The Large Hadron Collider (LHC) was recently celebrated when experiments on this enormous particle collider gave strong evidence for the existence of the famed Higgs boson, a.k.a. the “God Particle”, a subatomic particle that everyone agrees is very important, even if they can’t explain exactly why.
Aside from the subject of its proportionately enormous cost, the LHC was previously in the news as the target of an accusation that it could be the doom of the human race, the Earth, and indeed the whole Universe. The critics claimed that it was possible that the high energy collisions being performed in the collider could cause the formation of black holes, strangelets, or worse; because it would be impossible to say for certain that such a doomsday scenario would not occur, we should not take the risk at all.
At the time, spokesmen for CERN (the organization that built and operates the LHC) could not bring themselves to say that there was absolutely no risk, only that it was “nonzero but negligible” (unfortunately I can’t find the original article that I read, so this is a paraphrase). The word “nonzero” would appear to concede the very point that critics were trying to make, but I suppose what they meant was “so improbable that it is practically zero”. It is still theoretically possible, just like it is theoretically possible that a cup of water will spontaneously boil, or that the molecules of air in a room would just by chance all happen to crowd into the left side of the room, even though for all practical purposes we will never actually see this happen.
Although uncertainty and probability are concepts that we have to deal with on a daily basis (“is it likely to rain?” “are you going to take out the trash?” – “maybe”), our everyday language doesn’t really have a good way to express degrees of belief. To return to the Higgs boson, more reputable news sources were careful to report that it was not found with absolute certainty, but to a “five sigma” degree, i.e. to within five standard deviations, which works out to odds of about 1 in 3.5 million that the result was a fluke. CERN’s director-general Rolf Heuer neatly sums up the tension between our commonsense notions and the scientist’s linguistic caution:
‘As a lay man I say we have it. As a scientist I have to say “probably”.’ (via Significance)
Unfortunately there isn’t much consensus on how to translate quantitative probability into common speech. A probabilistic or statistical intuition is difficult to acquire, even though it’s a valuable reasoning tool. Most of us simply aren’t trained to think in this way, which explains why the Prosecutor’s Fallacy and the Monty Hall Problem continue to befuddle generations of students and professionals. No field of science today can do without the tools of statistics, especially in this present era of Big Data.
One solution is to have an agreement about what the words “likely” or “unlikely” actually mean. Climate science is heavily dependent on statistical modeling to make predictions about future trends from past observations, and so any conclusions that result have to be qualified in terms of their likelihood, based on the available data. This makes it a prime target for attack from agnotologists (a wonderful word recently coined to refer to “doubt merchants” who deliberately sow doubt for political or financial ends, e.g. climate skeptics, the tobacco lobby).
The Intergovernmental Panel on Climate Change (IPCC) has a Guidance Note for its report-writers, offering them a calibrated scale of terminology for speaking about likelihood, which I reproduce below.
|Term||Likelihood of outcome|
|Virtually certain||99-100% probability|
|About as likely as not||33 to 66%|
It’s clear that a scale like this can’t be used for everything in life.
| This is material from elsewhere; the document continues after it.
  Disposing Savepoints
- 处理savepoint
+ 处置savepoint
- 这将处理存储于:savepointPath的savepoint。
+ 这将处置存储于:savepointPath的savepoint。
We can be comfortable saying that “it is extremely unlikely that global climate change of the past 50 years can be explained without external forcing”, if the models tell us that the probability is less than 5%. However, we would not dare to say that “it is extremely unlikely that this beauty product will cause skin cancer” if the probability of getting skin cancer from using it is, say, 4%. As the saying goes, context matters.
A deeper problem with the IPCC’s Guidance Note is how it papers over the statistical meanings of “likelihood”, “probability”, and “degree of belief”. We can use these terms interchangeably, but in the context of statistics they have specific and different meanings. Even among statisticians, there has been deep philosophical disagreement over what randomness and chance actually mean.
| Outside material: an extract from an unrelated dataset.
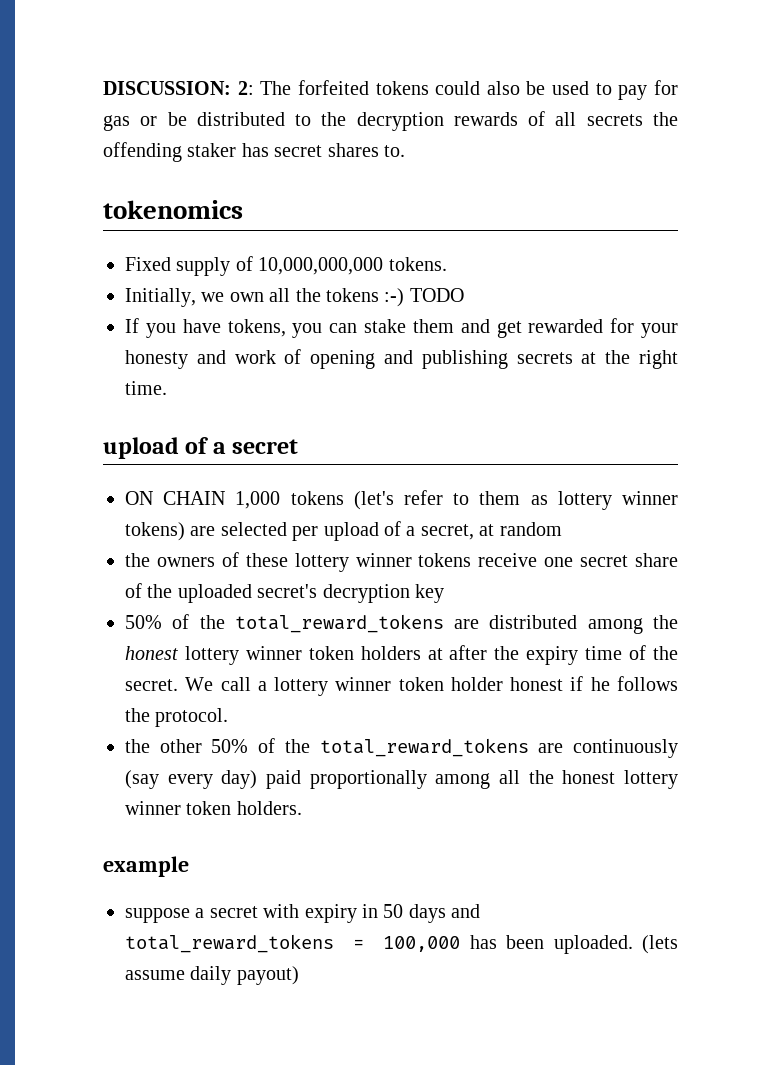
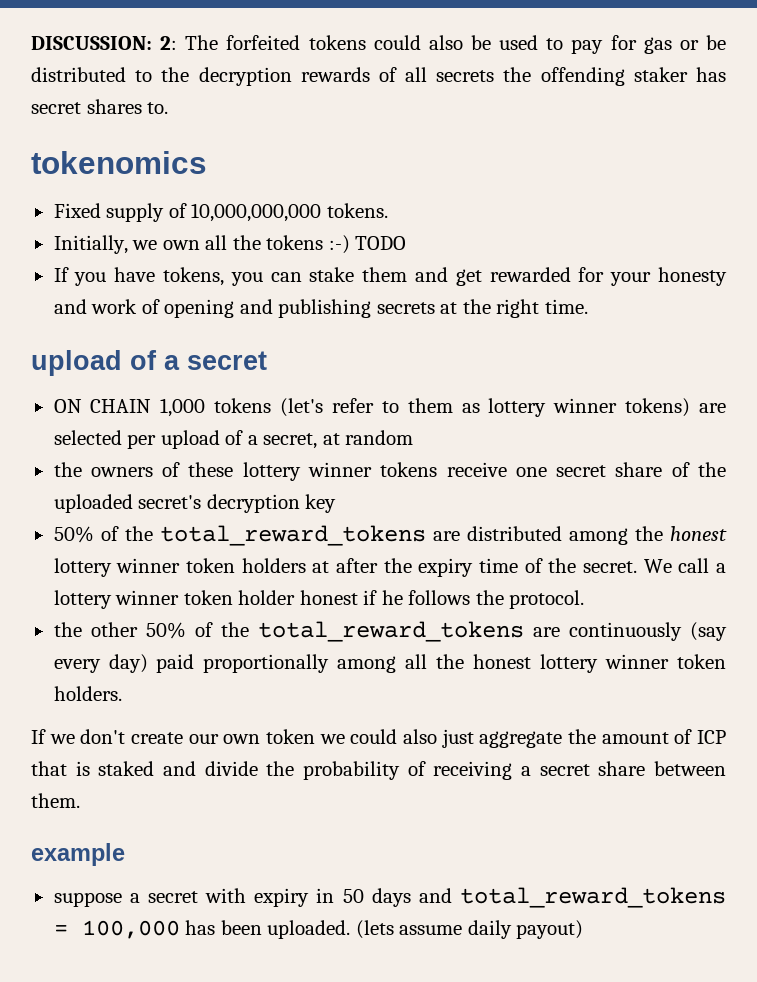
+ If we don't create our own token we could also just aggregate the amount of ICP that is staked and divide the probability of receiving a secret share between them.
“Likelihood”, for example, refers to the probability of a given set of data being observed if the theoretical model constructed to explain them is actually true. This is distinct from the probability of the theoretical model given that set of data, which is called the “posterior probability”. Both are valid ways of quantifying our uncertainty about how well a theoretical model fits the data, and indeed both kinds of values are reported in various fields of science. What’s important is that the readers know which one they’re dealing with, and what the prior assumptions are, so that they can make informed decisions.
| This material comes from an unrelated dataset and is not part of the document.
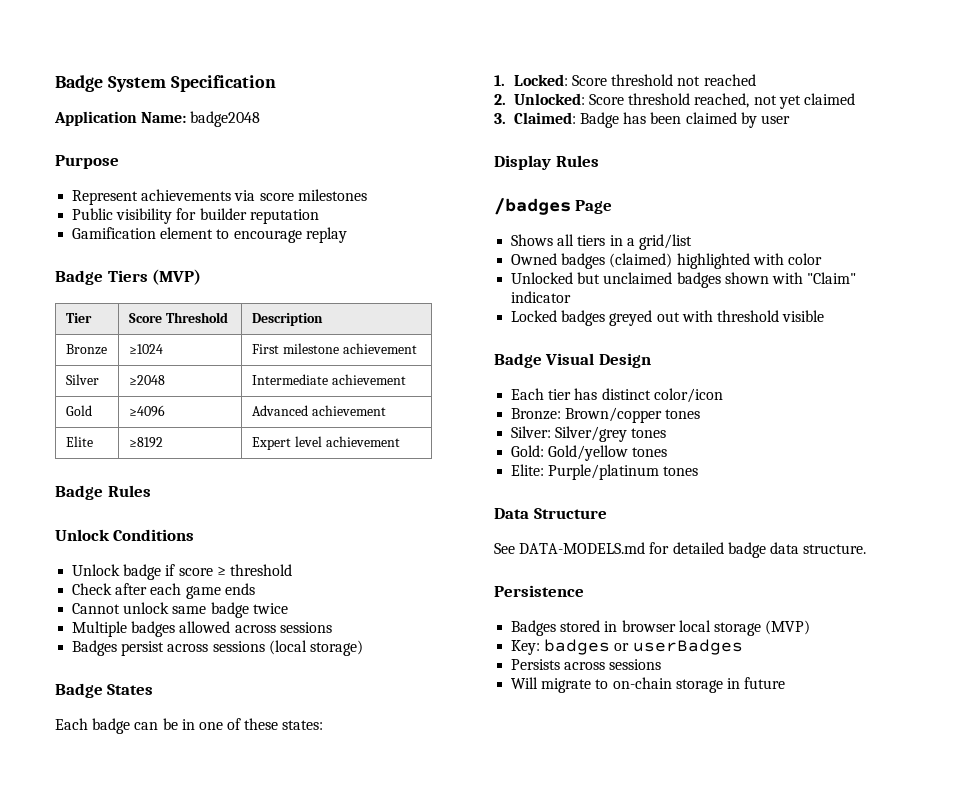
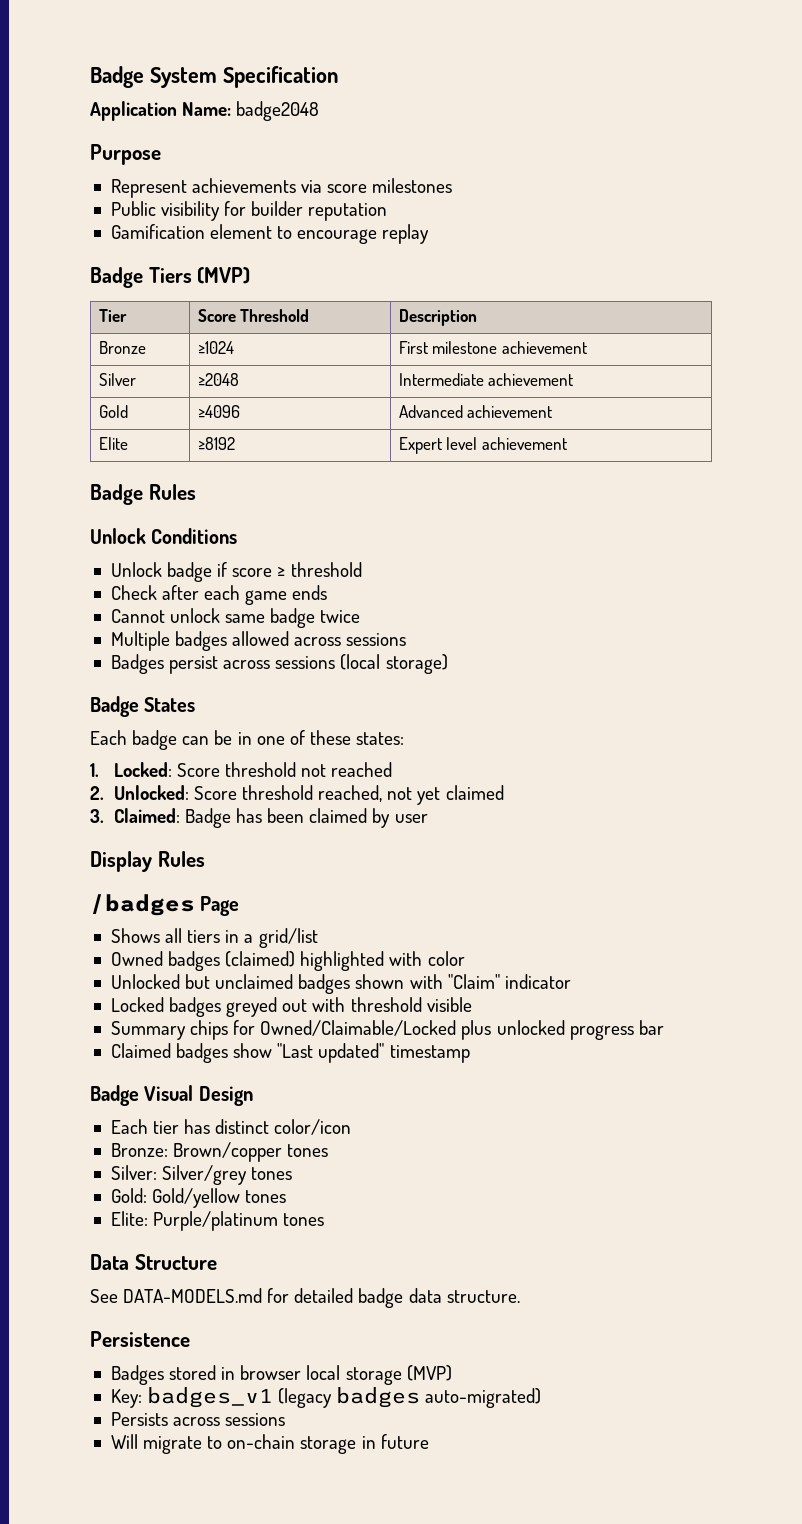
+ Summary chips for Owned/Claimable/Locked plus unlocked progress bar
+ Claimed badges show "Last updated" timestamp
- Key: badges or userBadges
+ Key: badges_v1 (legacy badges auto-migrated)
In the end, there’s probably no single way to present a nuanced probabilistic argument in simple language, without losing much of the accuracy and shades of meaning. The fact of the matter is that if we want to understand the morose soul-searching that many social and medical sciences are going through, or the long-standing grumbles about unthinking use of p-values in the scientific literature, we have to know something about the statistics behind them, and accept that it will always be an uphill struggle to keep our probabilistic intuitions in good working order.